Le langage le plus nauséabond du Vlaams Belang
Pour Nicolas Bouteca, les propos tenus par Conner Rousseau sont dignes du Vlaams Belang, si pas pires. « Dans les débats sur la discrimination, comme celui sur le cordon sanitaire par exemple, Conner Rousseau affirme qu’il ne veut pas former de coalition avec un parti qui rompt le cordon sanitaire, mais il utilise le langage du Vlaams Belang, et même le langage le plus nauséabond du Vlaams Belang », estime-t-il.
En revanche, le politologue estime que les sorties avinées de Conner Rousseau risquent de coûter des voix au PS, le parti frère de Vooruit. « En Flandre, on disait parfois que le PS coûtait des votes au Vooruit, car le PS est bien plus à gauche. Aujourd’hui, c’est peut-être l’inverse. En Belgique francophone, on commence à penser que Magnette et le PS vont probablement gouverner avec le parti de Conner Rousseau ».

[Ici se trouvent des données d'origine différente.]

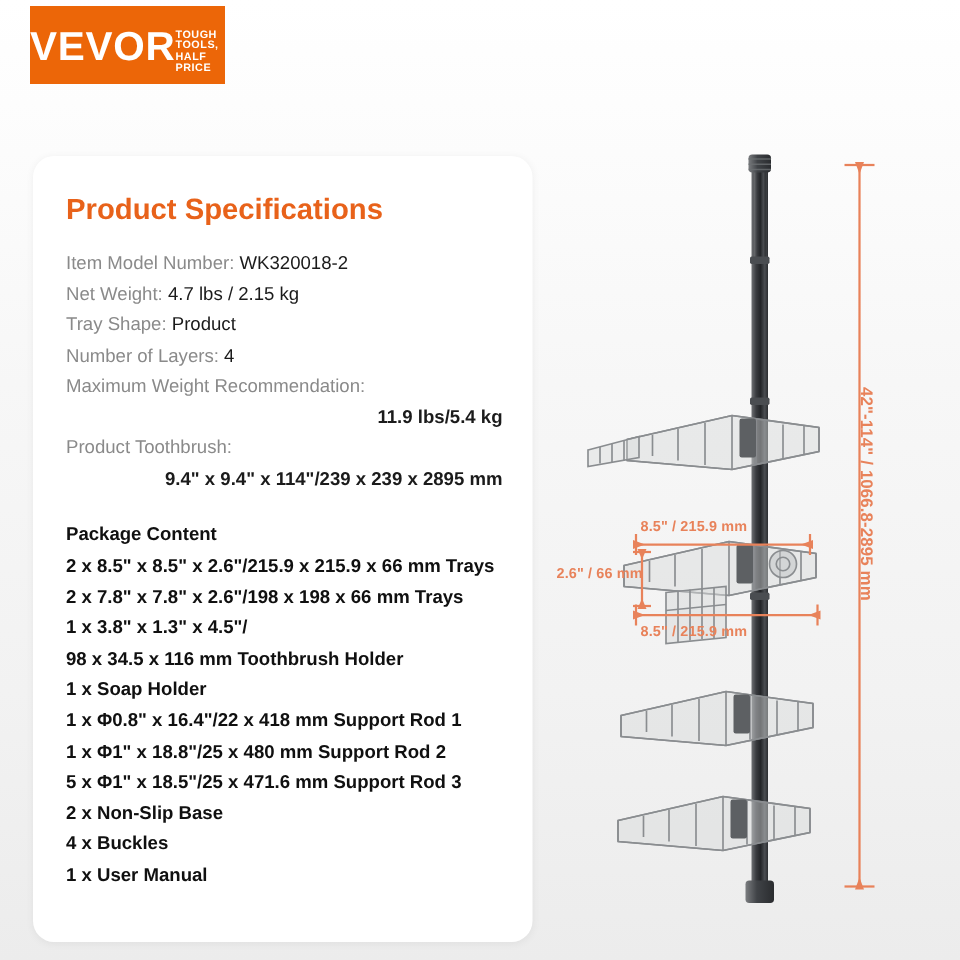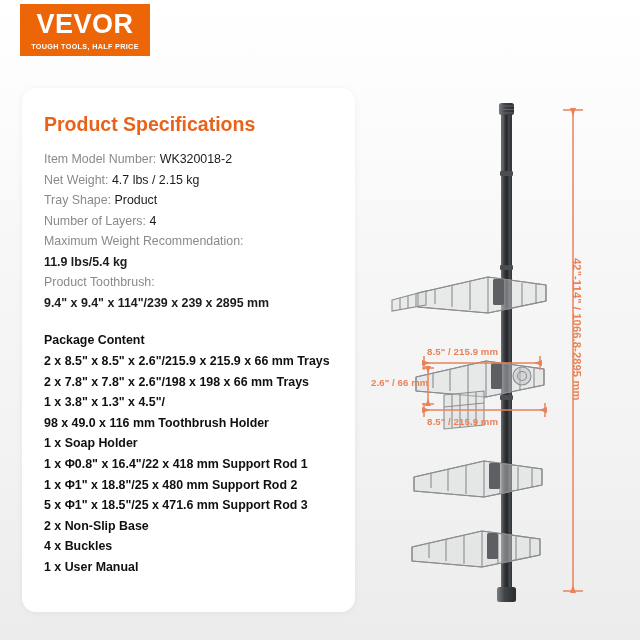--- a/index.html
+++ b/index.html
@@ -30,7 +30,7 @@
     height: 52px;
     background: #ec6608;
     display: flex;
-    flex-direction: column;
+    flex-direction: row;
     align-items: center;
     justify-content: center;
     box-sizing: border-box;

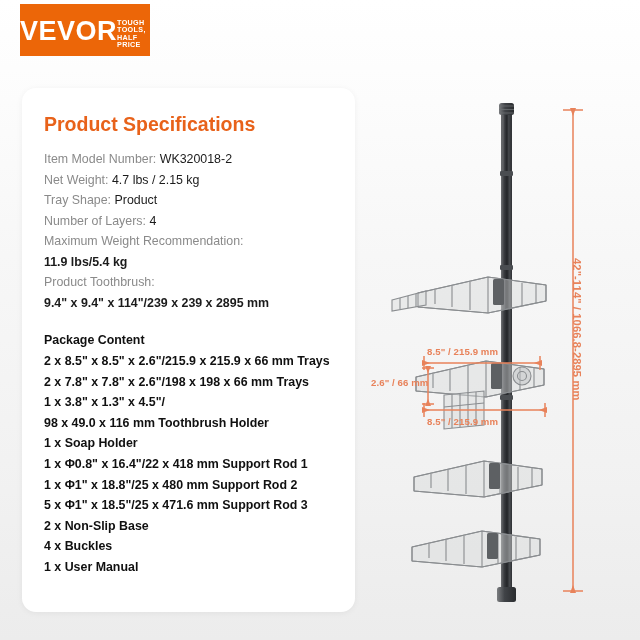--- a/index.html
+++ b/index.html
@@ -57,7 +57,7 @@
   #spec-card {
     position: absolute;
     left: 22px;
-    top: 88px;
+    top: 104px;
     width: 333px;
     height: 524px;
     background: #ffffff;

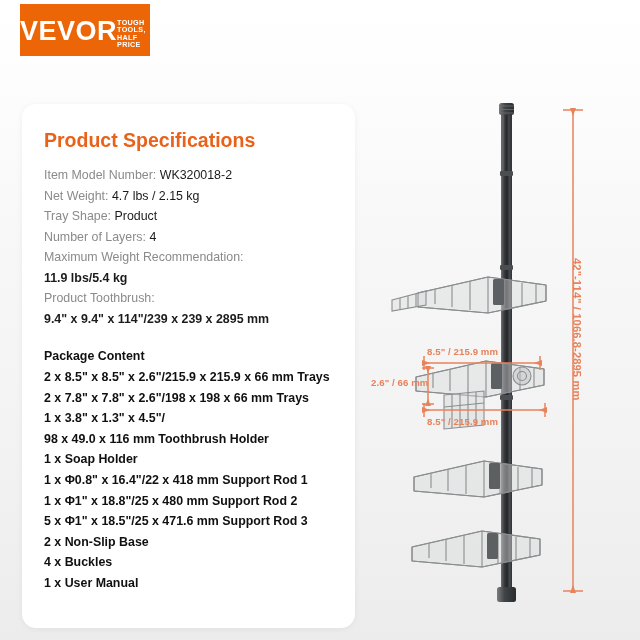--- a/index.html
+++ b/index.html
@@ -90,6 +90,7 @@
     color: #1b1b1b;
     font-weight: bold;
     white-space: nowrap;
+    text-align: right;
   }
 
   #package-block {

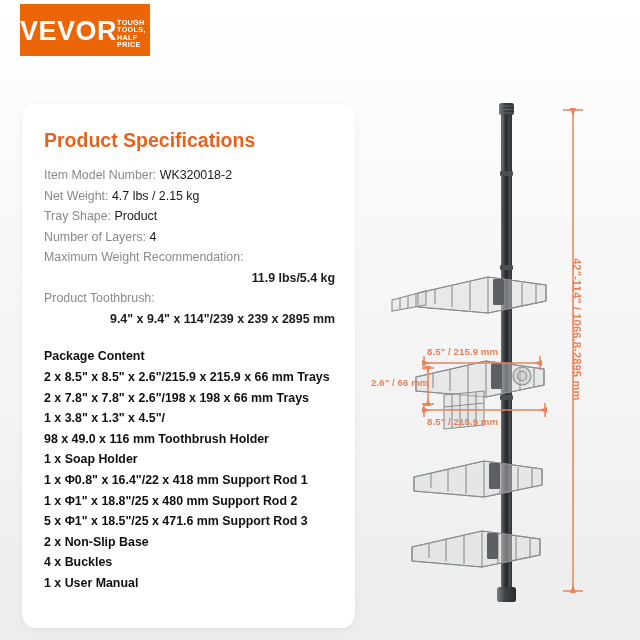--- a/index.html
+++ b/index.html
@@ -172,7 +172,7 @@
       <div class="pkg-line">2 x 8.5" x 8.5" x 2.6"/215.9 x 215.9 x 66 mm Trays</div>
       <div class="pkg-line">2 x 7.8" x 7.8" x 2.6"/198 x 198 x 66 mm Trays</div>
       <div class="pkg-line">1 x 3.8" x 1.3" x 4.5"/</div>
-      <div class="pkg-line">98 x 49.0 x 116 mm Toothbrush Holder</div>
+      <div class="pkg-line">98 x 34.5 x 116 mm Toothbrush Holder</div>
       <div class="pkg-line">1 x Soap Holder</div>
       <div class="pkg-line">1 x Φ0.8" x 16.4"/22 x 418 mm Support Rod 1</div>
       <div class="pkg-line">1 x Φ1" x 18.8"/25 x 480 mm Support Rod 2</div>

Ahmed Laaouej, le chef de groupe PS à la Chambre, s’est d’ores et déjà fortement distancié des « propos dégueulasses » de Conner Rousseau. « Ce sont des propos clairement racistes, c’est une insulte aux milliers de personnes qui ont une ascendance liée à l’immigration, une insulte valeurs de progrès qu’il doit incarner en tant que président d’un parti de gauche que même l’emprise de la boisson ne peut justifier ».